Amara nodded but didn’t reply. They both knew better than to pretend they were something they weren’t.
After breakfast, Amara wandered outside with her camera. The streets of Willowridge looked the same—quaint, quiet, lined with flower shops and antique bookstores that time had forgotten.
She ended up at the park near the old church.
The swing set creaked in the wind. The same one she and Eli used to sit on during long summers, their fingers brushing just enough to feel like fire.

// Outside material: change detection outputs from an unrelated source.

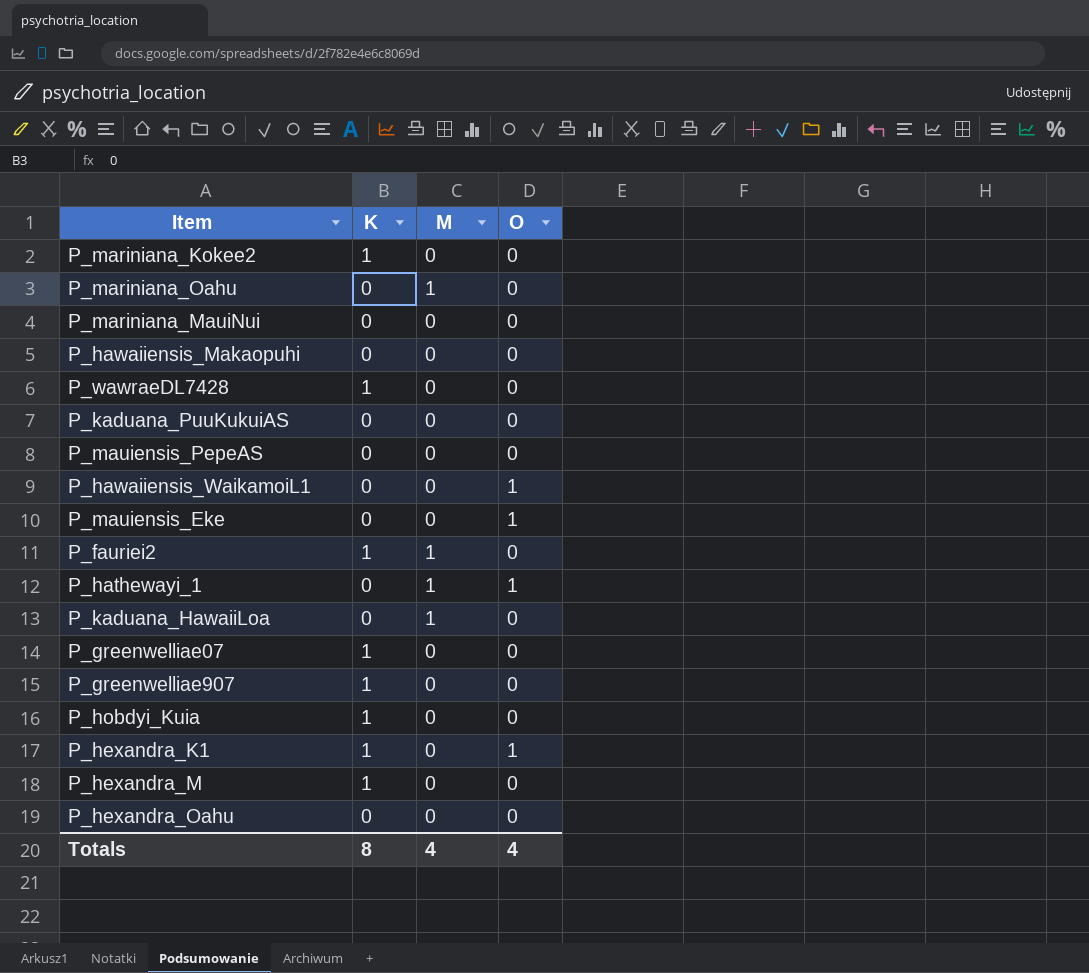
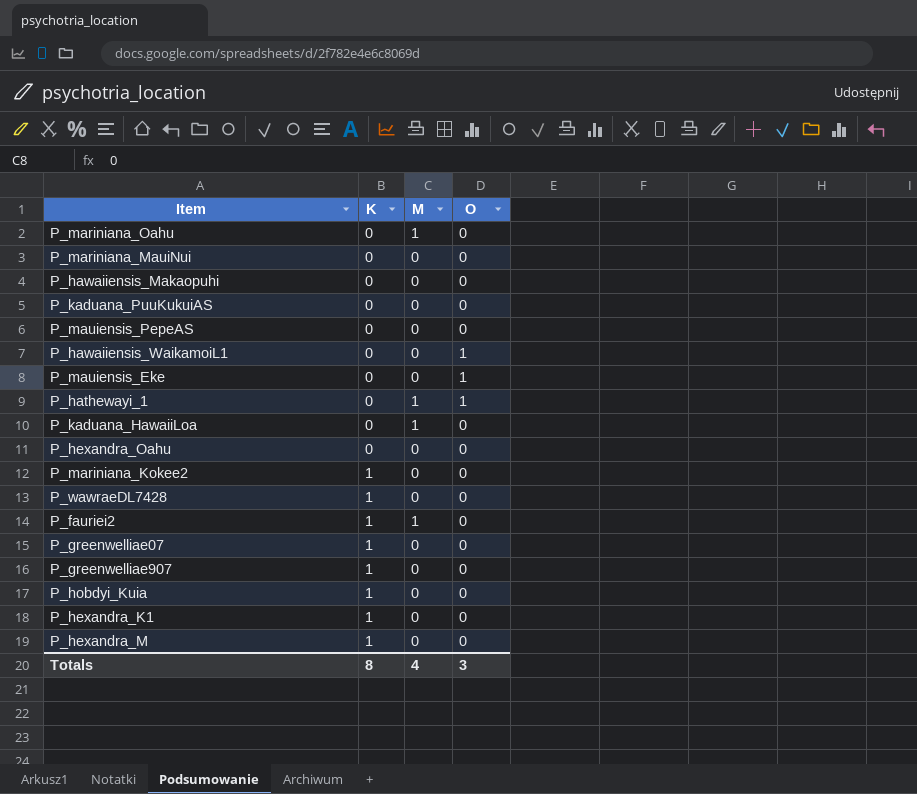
row order: none -> K ascending
P_hexandra_K1 | O: 1 -> 0
Totals | O: 4 -> 3

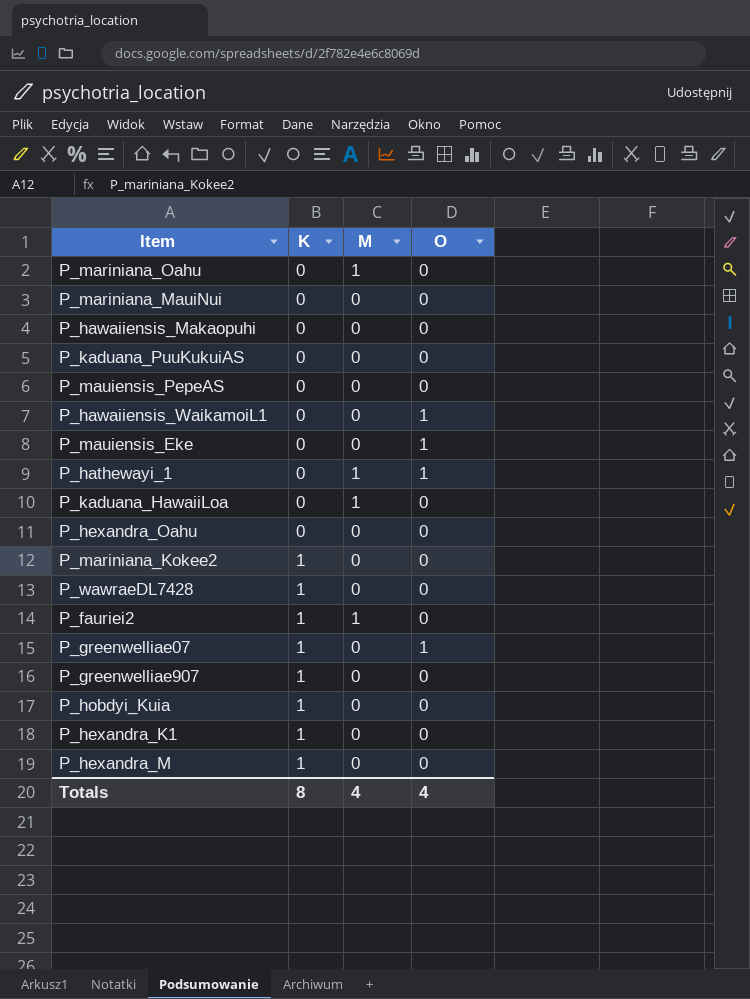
P_greenwelliae07 | O: 0 -> 1
Totals | O: 3 -> 4

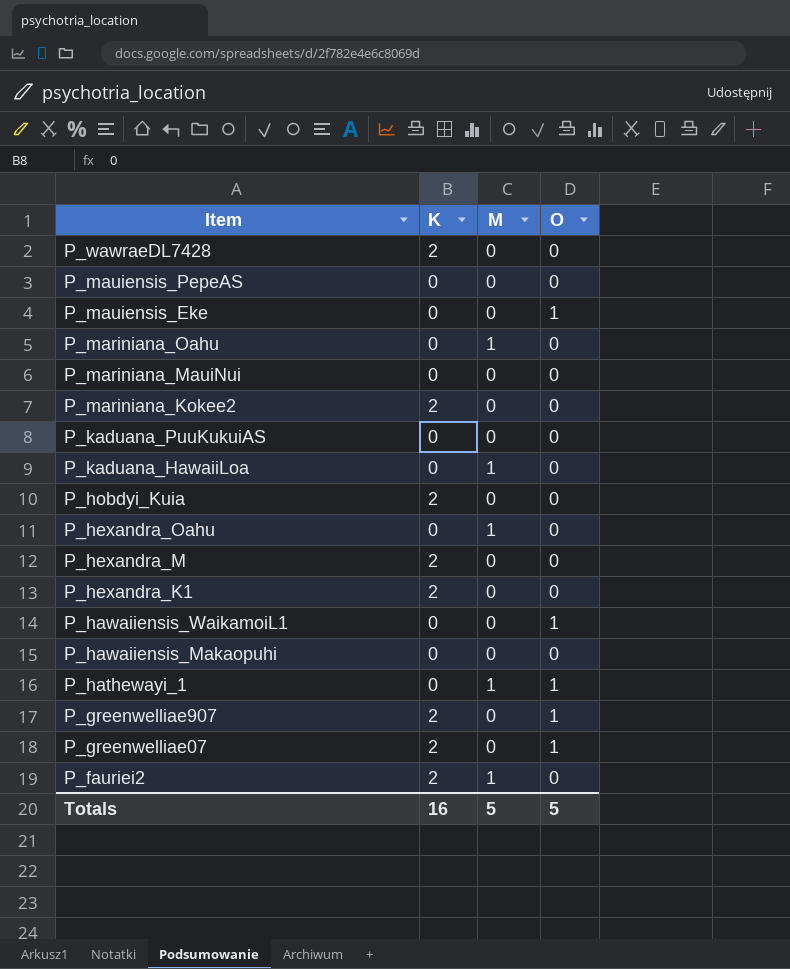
row order: K ascending -> Item descending
P_wawraeDL7428 | K: 1 -> 2
P_mariniana_Kokee2 | K: 1 -> 2
P_hobdyi_Kuia | K: 1 -> 2
P_hexandra_Oahu | M: 0 -> 1
P_hexandra_M | K: 1 -> 2
P_hexandra_K1 | K: 1 -> 2
P_greenwelliae907 | K: 1 -> 2
P_greenwelliae907 | O: 0 -> 1
P_greenwelliae07 | K: 1 -> 2
P_fauriei2 | K: 1 -> 2
Totals | K: 8 -> 16
Totals | M: 4 -> 5
Totals | O: 4 -> 5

She pulled out her camera and started snapping photos.
Textures. Shadows. Broken things.
She didn’t notice the truck until it pulled into the gravel lot behind her.
The sound of the engine made her turn.
And there he was.
Eli Marlowe.
Older. Broader. Tired in a way that didn’t show in photographs.
He stepped out of the truck slowly, eyes catching hers.
“Didn’t think I’d see you here,” he said.
Amara’s heart beat so loudly it echoed in her ears.
“I’m not sure I’m really here,” she whispered.
He looked at her like she was both memory and ghost.
“I heard about your dad. I’m sorry.”
“Thanks.”
Another silence. Not hostile, but cautious.
“I should go,” he said after a moment. “Savvy’s got school.”
Amara nodded.
As he turned to leave, she found herself blurting, “Eli—wait.”
He stopped.
“I—uh. I never got to explain.”
He met her eyes, unreadable. “You disappeared.”
“I know.”
“You could’ve called.”
“I couldn’t even breathe.”
A pause.
“I’ll see you around,” he said finally, softer this time. Then he drove off.
And Amara stood in the middle of the park, the wind biting at her skin, her past staring her down like an old wound begging to be reopened.